Malcolm and Kathy have made their selection based on the grounds of the covers style and for the proximity of their designers to the core of the Arts & Crafts Movement. Every artist included had work shown at the Arts & Crafts Exhibition Society, and 17 of the selected titles were themselves exhibited there; 4 of the designers were Master of the Art Workers Guild.
The exhibition and accompanying catalogue, with an introduction by Charlotte Gere and text by Malcolm Haslam, will illuminate relationships between designers, writers and publishers. It will highlight and describe the literary and artistic fellowship of a small select group who grew up round publishers such as FS Ellis, John Lane and George Bell.

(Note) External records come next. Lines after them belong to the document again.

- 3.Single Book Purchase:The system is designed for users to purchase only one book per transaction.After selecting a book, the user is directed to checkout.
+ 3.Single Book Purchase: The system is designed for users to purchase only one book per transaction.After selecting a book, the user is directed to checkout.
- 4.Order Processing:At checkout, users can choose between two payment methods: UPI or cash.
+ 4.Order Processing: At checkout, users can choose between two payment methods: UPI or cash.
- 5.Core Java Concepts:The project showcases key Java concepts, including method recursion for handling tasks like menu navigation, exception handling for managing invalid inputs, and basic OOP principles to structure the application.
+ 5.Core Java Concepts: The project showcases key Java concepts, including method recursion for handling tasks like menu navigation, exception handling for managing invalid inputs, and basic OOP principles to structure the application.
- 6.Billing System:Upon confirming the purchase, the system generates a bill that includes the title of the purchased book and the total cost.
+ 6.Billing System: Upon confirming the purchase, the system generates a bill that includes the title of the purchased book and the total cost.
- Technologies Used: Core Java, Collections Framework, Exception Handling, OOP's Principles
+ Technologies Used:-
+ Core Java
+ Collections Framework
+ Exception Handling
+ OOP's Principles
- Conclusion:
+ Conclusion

Malcolm Haslam developed a passion for the Arts & Crafts movement while a student at the Courtauld Institute. He wrote his MA thesis on the artistic theory of A.H. Mackmurdo and began collecting art pottery. After a year or two teaching art history in Birmingham, he became assistant editor of the partwork 'Discovering Antiques', which launched a career writing books and articles on the decorative arts. He has written the definitive monographs on the potters Edmund Elton, William Staite Murray and the Martin Brothers. Always an avid collector, Malcolm Haslam began buying stamped cloth book covers over twenty years ago, and he has built up a collection of over eight hundred examples from the late nineteenth and early twentieth centuries, covering northern Europe and the U.S.A.; while most of his purchases have been in London and Hay-on-Wye, he has found interesting book covers in bookshops as far apart as Berlin and Boston. At home, swinging cats has become an impossibility!
Charlotte Gere is an established authority on nineteenth-century design. Her many publications include Nineteenth-Century Decoration: The Art of the Interior; Victorian Jewellery Design; Arts and Crafts in Britain and America (with Isabelle Anscombe); and An Album of Nineteenth-Century Interiors: Watercolours from Two Private Collections.